No final do século 20 e começo do 21, os EUA centraram seus esforços no Oriente Médio, descuidando seus interesses no seu quintal histórico, América Latina, oferecendo um respiro precioso aos movimentos sociais do sul para se rearticularem e perfilar suas pretensões eleitorais. Hugo Chávez na Venezuela; Evo Morales na Bolívia; Néstor e Cristina Kirchner na Argentina; Rafael Correa no Equador; Michelle Bachelet no Chile; Lula no Brasil; Tabaré Vázquez no Uruguai. Uma década ganha por movimentos populares que deram à região direção contrária dos interesses e predominância históricas dos EUA, do Fundo Monetário Internacional e do Banco Mundial, consolidando projetos neodesenvolvimentistas de integração regional como Mercosul e Alba.
Os EUA enfrentam um panorama global de fortes disputas por hegemonia. Mantêm-se poderosos por emitir a moeda padrão (dólar). Mas movem-se num tabuleiro geopolítico multipolar onde China e Rússia jogam um papel determinante no âmbito comercial e energético e ingressam nos mercados latino-americanos; e onde a Índia cresce exponencialmente. Depois de 2010, as oligarquias locais na América Latina têm desenvolvido uma contraofensiva através de guerras econômicas, difamação por meio da mídia e fraturas institucionais provocadas por golpes parlamentares.
Os EUA têm rearticulado seus interesses geoestratégicos, pressionando a Venezuela e suavizando as relações com Cuba, impulsionando a Aliança do Pacífico e o Acordo Transpacífico de Cooperação Econômica como respostas ao Mercosul e ao Brics. Mostram que seus focos, já não estão no Oriente Médio, mas, concretamente, na Ásia e na América Latina.
A Colômbia é central nesta história, pois tem sido a exceção das transições políticas nas ultimas décadas. As mesmas elites políticas e econômicas do século 19 seguem no poder, mantendo vivo o espírito da guerra contrainsurgente e dando presença física na América do Sul às tropas estadunidenses, com saída direta ao Atlântico e Pacífico. Narcos deixa claro que, em paz ou guerra, os EUA continuaram desenhando o caminho da Colômbia para a lógica dos mercados. É ela, vale lembrar, que mantém o país com o maior nível de desigualdade no continente mais desigual do planeta. Também é bom ressaltar que o presidente que abriu o espaço institucional para impor o neoliberalismo como doutrina econômica de Estado foi César Gaviria. Ele é apresentado no seriado como um verdadeiro patriota que luta contra o fratricídio e violência.

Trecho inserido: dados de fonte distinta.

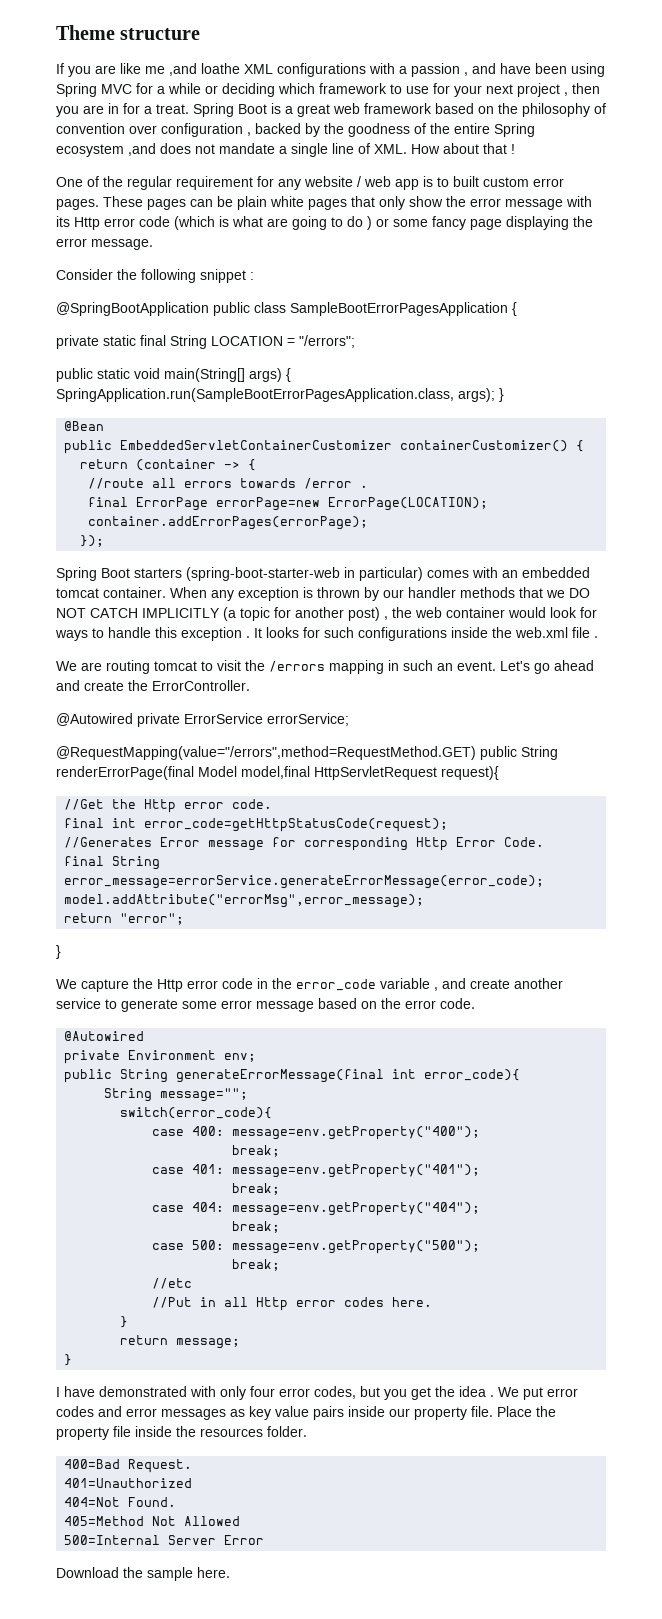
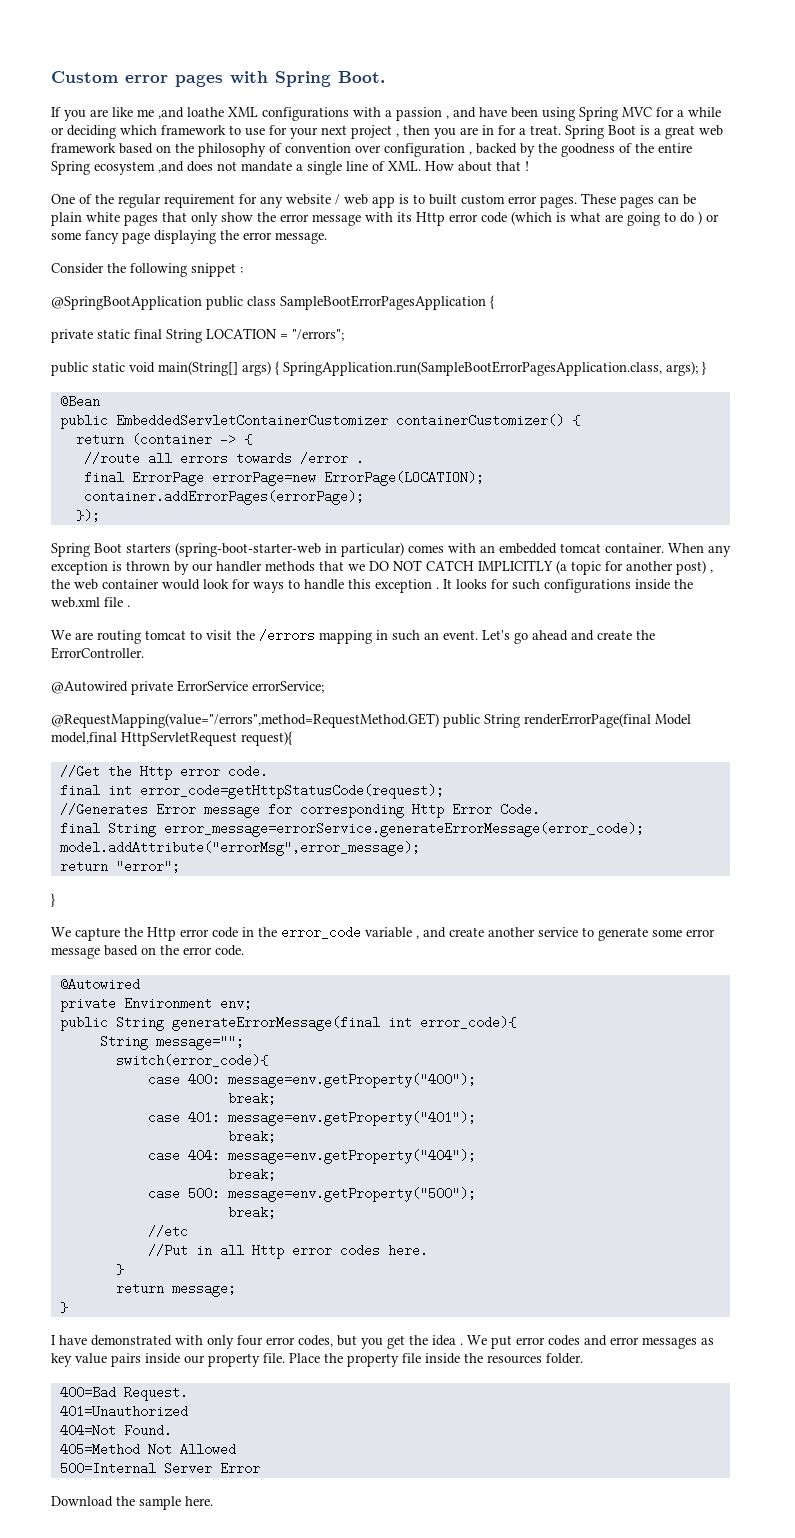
[56,25,201,40] Theme structure -> [51,71,385,87] Custom error pages with Spring Boot.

O outro foco essencial em dita estratégica, denunciada pelos vazamentos do Wikileaks sobre espionagem norte-americana na região, é o país com o mercado mais diversificado da América Latina. Tal nação, que estruturou uma proximidade comercial e financeira com a África e a Ásia, além de ser uma peça essencial no Mercosul e nos Brics, hoje está imersa num processo de golpe parlamentar. Casualmente, é o país do continente com a maior participação na produção da serie Narcos. Chama-se Brasil.